Since our residency program aims to train Med-Peds physicians who will work in primary care our trainees will care for a panel of pediatric and adult patients in a combined continuity practice, and provide care in the office, in the community and in patients’ homes.  Highlights of the continuity care structure include:

  • A 6+2 system (6 weeks of categorical rotations + 2 weeks of Primary Care)
  • Additional half or full days in clinic on all rotations other than inpatient medicine and ICU rotations
  • Dedicated time for panel management and population health 
  • Dedicated time for home visits and street medicine
  • Active management of resident panels to ensure an even distribution of pediatric and adult patients and visits

This innovative ambulatory clinical experience is supplemented by a robust primary care educational curriculum, wherein Med-Peds residents will participate in:

  • Academic half days with ambulatory medicine residents while on primary care blocks
  • Academic half days with medicine primary care and categorical pediatric residents while on elective blocks
  • Longitudinal Med-Peds Conferences
  • Weekly Grand Rounds in Homeless Medicine while on primary care blocks

Med-Peds residents will have additional educational sessions providing advanced knowledge and skills in domains specific to our program’s objectives. This includes a home visits panel in which all residents carry and manage a panel of adult and pediatric patients for whom they provide care at home. Supported by our Adult Visiting Doctors Program, our Pediatric Visiting Doctors and Complex Care Program and an ACGME Back To Bedside Grant, residents will care for a unique panel of patients including homebound elderly patients and patients with complex neuromuscular, genetic, metabolic and cardiopulmonary conditions. By bringing care to these patients residents will learn how to reduce inequities in patients with extreme medical complexity through patient-centered, team-based care, and by addressing the systems of oppression which often produce and perpetuate these inequities.

Innovative Curricula

Transgender Medicine: We provide a transgender medicine curriculum and clinical rotations in which residents will learn the fundamentals of care for transgender and gender diverse patients through a longitudinal curriculum and a rotation at Mount Sinai’s Center for Transgender Medicine and Surgery.

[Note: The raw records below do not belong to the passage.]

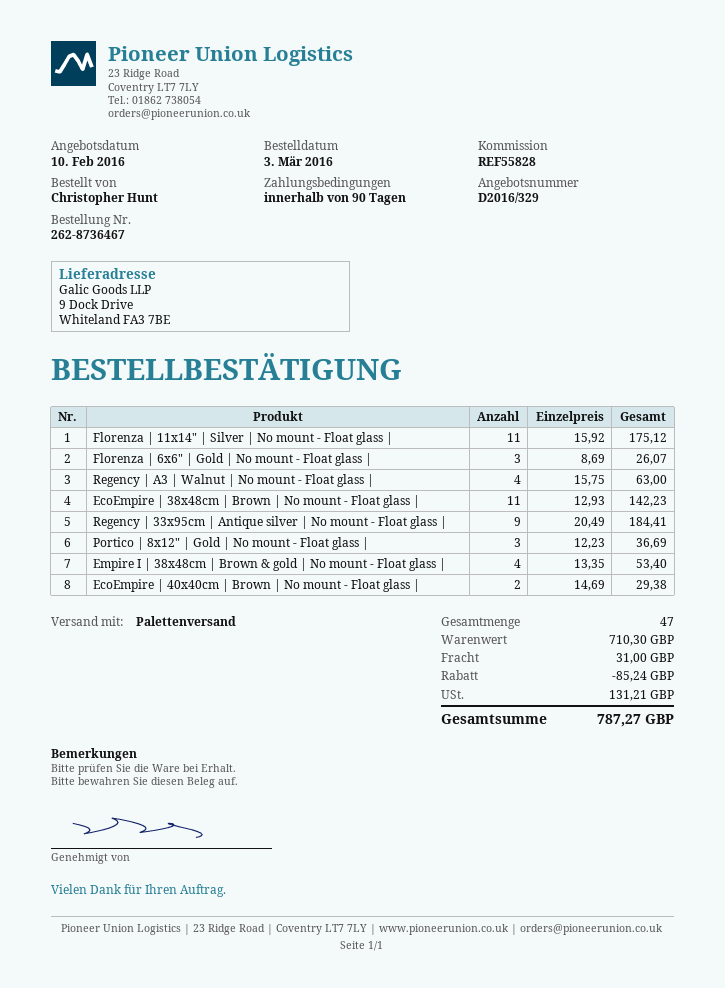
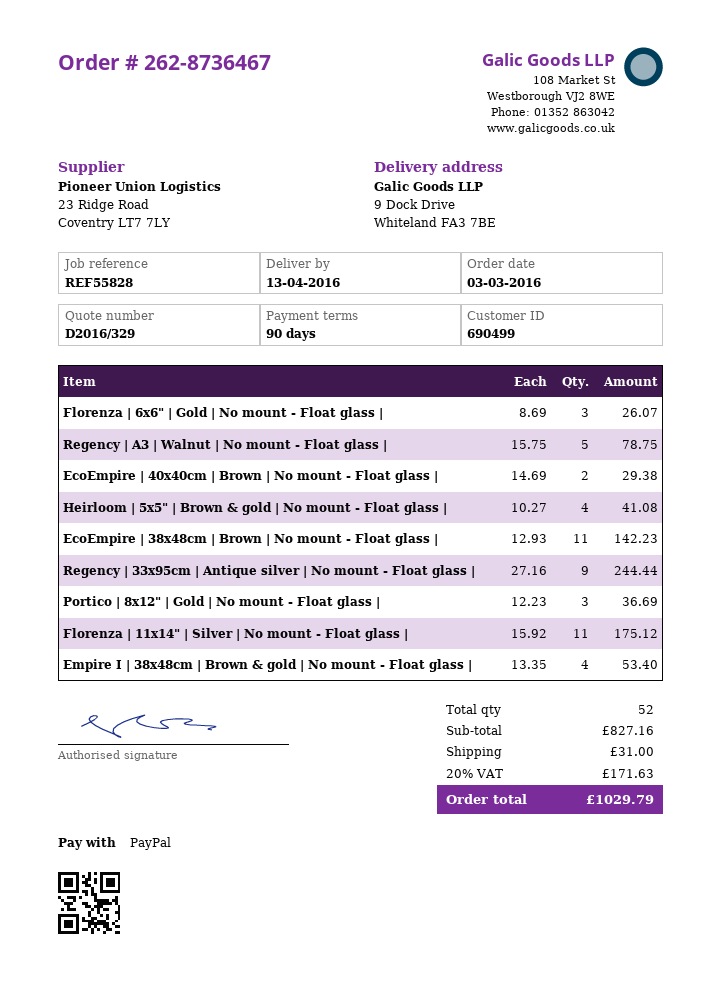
Regency | A3 | Walnut | No mount - Float glass |: 4 x 15.75 = 63.00 -> 5 x 15.75 = 78.75
Regency | 33x95cm | Antique silver | No mount - Float glass |: 9 x 20.49 = 184.41 -> 9 x 27.16 = 244.44
Heirloom | 5x5" | Brown & gold | No mount - Float glass |: none -> 4 x 10.27 = 41.08
total quantity: 47 -> 52
subtotal: 710.30 -> 827.16
discount: 85.24 -> none
tax: 131.21 -> 171.63
total: 787.27 -> 1029.79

Residents will have opportunities for additional clinical training in caring for adolescent TGNB patients through the Adolescent Health Center.

Homeless Medicine: Residents will learn the approach to providing effective care for adult and pediatric homeless patients through a longitudinal curriculum and dedicated clinical experiences. Residents will each have care for a panel of homeless patients, delivering care in the clinic, by partnering with a local shelter and school-based health program as well as through street outreach.

Mass Incarceration and Abolition: Through a longitudinal curriculum, including clinical and educational partnerships with Riker’s Island, Sheltering Arms and Fortune residents will learn the impact of mass incarceration on individuals, families and communities, and will learn about the unique challenges and opportunities to improve health by providing care to individuals living in and transitioning out of prisons, jails and other forms of detention. Residents partner with families and communities impacted by mass incarceration and participate in advocacy efforts to abolish mass incarceration and related forms of state surveillance or racialized communities.

Caring for People Who Use Drugs: Via training in the longitudinal substance use curriculum and clinical work, residents will have the opportunity to learn the fundamentals of caring for persons who use drugs, including those with opioid use disorder. This includes didactics and supervised patient care experiences in how to provide primary care-based buprenorphine treatment and strategies to help patients optimize safety and mitigate risk within a harm reduction model.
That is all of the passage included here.